(Difference listings)
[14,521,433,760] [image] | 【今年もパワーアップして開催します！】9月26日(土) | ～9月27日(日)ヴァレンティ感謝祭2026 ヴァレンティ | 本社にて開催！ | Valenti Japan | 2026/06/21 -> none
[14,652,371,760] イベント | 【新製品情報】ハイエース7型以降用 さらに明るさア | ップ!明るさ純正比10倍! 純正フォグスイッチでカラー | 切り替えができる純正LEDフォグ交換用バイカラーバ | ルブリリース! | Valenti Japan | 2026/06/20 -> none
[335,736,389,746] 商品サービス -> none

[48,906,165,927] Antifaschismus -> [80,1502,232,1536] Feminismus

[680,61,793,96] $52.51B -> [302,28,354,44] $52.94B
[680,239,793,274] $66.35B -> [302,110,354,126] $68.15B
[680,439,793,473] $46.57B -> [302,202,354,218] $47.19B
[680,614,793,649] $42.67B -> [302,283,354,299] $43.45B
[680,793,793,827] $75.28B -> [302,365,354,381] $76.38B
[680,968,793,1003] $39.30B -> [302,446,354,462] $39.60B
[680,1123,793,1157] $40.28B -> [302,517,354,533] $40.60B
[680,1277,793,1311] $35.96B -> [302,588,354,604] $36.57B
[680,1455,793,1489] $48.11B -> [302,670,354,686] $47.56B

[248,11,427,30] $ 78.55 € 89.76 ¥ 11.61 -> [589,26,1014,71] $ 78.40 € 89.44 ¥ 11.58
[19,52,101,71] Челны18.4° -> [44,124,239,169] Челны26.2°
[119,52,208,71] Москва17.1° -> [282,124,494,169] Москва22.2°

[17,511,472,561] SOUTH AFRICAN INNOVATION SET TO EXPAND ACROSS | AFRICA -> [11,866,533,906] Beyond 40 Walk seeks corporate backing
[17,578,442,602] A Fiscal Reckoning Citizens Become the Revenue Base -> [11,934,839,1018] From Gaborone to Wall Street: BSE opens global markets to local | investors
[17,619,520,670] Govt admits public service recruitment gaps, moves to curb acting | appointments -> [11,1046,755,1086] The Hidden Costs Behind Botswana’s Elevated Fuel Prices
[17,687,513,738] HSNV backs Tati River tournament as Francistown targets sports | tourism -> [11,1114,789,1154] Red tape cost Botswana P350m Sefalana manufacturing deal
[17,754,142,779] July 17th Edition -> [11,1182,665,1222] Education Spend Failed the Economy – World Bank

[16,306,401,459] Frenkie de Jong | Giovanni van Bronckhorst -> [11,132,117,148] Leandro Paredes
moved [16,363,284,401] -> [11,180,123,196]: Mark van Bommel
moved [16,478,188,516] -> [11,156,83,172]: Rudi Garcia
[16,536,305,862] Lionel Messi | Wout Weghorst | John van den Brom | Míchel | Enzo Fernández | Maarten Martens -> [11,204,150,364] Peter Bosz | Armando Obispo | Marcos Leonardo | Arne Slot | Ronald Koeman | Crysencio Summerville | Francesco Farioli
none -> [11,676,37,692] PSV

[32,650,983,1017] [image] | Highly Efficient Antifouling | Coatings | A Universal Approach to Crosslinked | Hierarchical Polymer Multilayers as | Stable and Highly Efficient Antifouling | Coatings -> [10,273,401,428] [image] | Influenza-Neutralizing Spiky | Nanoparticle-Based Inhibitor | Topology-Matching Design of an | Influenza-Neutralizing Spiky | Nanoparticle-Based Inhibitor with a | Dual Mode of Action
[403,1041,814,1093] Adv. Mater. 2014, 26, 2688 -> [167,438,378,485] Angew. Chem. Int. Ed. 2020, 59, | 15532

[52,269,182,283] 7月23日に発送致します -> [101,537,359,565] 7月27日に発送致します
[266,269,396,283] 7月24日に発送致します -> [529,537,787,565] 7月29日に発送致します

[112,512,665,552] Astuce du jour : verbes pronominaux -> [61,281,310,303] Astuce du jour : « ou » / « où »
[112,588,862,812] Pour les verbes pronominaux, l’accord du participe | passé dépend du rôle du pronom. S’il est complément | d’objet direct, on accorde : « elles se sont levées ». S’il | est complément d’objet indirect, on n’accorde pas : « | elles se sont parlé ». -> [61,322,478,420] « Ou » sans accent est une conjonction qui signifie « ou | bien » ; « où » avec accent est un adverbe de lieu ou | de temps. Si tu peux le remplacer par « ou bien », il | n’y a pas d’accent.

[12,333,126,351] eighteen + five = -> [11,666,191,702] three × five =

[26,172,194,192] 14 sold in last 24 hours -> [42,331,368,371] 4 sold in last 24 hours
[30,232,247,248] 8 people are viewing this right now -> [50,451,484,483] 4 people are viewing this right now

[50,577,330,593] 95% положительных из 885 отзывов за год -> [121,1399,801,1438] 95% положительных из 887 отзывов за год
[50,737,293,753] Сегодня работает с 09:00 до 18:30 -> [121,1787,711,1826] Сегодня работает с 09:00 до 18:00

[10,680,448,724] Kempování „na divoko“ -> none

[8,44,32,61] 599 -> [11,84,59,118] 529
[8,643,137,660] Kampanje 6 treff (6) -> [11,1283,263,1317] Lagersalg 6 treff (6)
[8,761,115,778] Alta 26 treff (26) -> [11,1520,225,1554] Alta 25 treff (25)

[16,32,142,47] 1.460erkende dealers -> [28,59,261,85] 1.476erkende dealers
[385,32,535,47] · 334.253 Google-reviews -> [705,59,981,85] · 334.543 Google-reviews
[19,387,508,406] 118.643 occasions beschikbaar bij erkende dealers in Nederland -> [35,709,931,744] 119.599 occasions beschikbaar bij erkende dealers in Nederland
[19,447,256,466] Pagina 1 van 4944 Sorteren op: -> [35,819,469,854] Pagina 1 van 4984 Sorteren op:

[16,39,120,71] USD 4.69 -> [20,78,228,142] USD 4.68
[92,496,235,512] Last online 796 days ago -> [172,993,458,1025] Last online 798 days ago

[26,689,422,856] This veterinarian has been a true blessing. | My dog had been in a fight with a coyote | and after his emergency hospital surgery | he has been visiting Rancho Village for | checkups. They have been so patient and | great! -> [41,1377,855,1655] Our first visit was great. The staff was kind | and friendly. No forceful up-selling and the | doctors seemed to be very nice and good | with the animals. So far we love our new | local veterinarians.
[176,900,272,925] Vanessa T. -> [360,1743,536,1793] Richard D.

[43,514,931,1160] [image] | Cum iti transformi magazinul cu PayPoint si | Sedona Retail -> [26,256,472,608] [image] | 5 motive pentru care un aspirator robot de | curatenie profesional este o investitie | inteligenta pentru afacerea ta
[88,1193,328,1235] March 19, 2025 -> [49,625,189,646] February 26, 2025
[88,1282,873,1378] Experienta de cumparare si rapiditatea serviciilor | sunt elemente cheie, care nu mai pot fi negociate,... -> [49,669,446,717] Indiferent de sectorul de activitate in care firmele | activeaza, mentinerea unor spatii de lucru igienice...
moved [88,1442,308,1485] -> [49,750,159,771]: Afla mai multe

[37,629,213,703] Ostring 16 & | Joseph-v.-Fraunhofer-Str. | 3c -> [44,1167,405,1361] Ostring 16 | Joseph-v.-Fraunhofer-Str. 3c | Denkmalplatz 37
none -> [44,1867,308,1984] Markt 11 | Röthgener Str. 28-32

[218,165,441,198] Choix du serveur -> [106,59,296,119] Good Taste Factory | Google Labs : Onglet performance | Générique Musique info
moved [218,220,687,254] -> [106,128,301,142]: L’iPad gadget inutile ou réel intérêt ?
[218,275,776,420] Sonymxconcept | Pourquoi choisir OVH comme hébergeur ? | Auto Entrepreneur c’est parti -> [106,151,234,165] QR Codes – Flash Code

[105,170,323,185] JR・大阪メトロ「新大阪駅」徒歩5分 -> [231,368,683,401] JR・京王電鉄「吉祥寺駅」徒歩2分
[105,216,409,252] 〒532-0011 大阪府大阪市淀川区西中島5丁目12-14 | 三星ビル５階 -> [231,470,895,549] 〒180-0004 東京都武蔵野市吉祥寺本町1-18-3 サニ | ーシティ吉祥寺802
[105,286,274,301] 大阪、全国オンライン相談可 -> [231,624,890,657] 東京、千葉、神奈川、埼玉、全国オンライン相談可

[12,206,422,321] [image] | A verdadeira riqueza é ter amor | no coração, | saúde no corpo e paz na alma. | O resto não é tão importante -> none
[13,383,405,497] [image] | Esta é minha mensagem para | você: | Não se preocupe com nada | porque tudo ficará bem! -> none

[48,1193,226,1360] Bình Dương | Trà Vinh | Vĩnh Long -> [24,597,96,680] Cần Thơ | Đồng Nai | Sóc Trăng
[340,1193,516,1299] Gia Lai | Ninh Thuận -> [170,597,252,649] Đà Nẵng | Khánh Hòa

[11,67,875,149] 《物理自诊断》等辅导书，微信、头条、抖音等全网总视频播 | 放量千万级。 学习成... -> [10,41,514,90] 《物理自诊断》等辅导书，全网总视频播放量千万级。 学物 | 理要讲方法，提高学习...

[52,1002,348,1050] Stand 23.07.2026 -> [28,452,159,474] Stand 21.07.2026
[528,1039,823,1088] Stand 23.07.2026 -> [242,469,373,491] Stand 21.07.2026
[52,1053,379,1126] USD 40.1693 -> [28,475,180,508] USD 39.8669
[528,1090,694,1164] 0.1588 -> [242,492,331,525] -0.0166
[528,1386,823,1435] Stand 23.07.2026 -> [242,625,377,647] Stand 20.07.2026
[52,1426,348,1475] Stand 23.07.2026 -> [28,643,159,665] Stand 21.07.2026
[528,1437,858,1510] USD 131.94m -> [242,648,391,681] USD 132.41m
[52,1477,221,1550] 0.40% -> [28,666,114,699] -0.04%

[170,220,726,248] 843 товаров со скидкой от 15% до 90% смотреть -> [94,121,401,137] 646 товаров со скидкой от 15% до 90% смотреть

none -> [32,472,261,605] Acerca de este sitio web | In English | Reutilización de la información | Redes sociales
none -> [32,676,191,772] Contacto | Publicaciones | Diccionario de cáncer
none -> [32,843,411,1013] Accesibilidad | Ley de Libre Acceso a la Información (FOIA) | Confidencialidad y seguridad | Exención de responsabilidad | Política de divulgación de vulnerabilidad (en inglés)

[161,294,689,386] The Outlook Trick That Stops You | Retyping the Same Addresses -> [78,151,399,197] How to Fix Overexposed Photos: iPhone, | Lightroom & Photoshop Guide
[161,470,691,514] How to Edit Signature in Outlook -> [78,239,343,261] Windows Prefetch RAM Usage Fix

▶ _Assignment_: Beginning at the top of the data, extract each line through the line containing "[680,61,793,96] $52.51B ->" and return those lines exactly, with nothing added.

▶ _Solution to the exercise_:
[14,521,433,760] [image] | 【今年もパワーアップして開催します！】9月26日(土) | ～9月27日(日)ヴァレンティ感謝祭2026 ヴァレンティ | 本社にて開催！ | Valenti Japan | 2026/06/21 -> none
[14,652,371,760] イベント | 【新製品情報】ハイエース7型以降用 さらに明るさア | ップ!明るさ純正比10倍! 純正フォグスイッチでカラー | 切り替えができる純正LEDフォグ交換用バイカラーバ | ルブリリース! | Valenti Japan | 2026/06/20 -> none
[335,736,389,746] 商品サービス -> none

[48,906,165,927] Antifaschismus -> [80,1502,232,1536] Feminismus

[680,61,793,96] $52.51B -> [302,28,354,44] $52.94B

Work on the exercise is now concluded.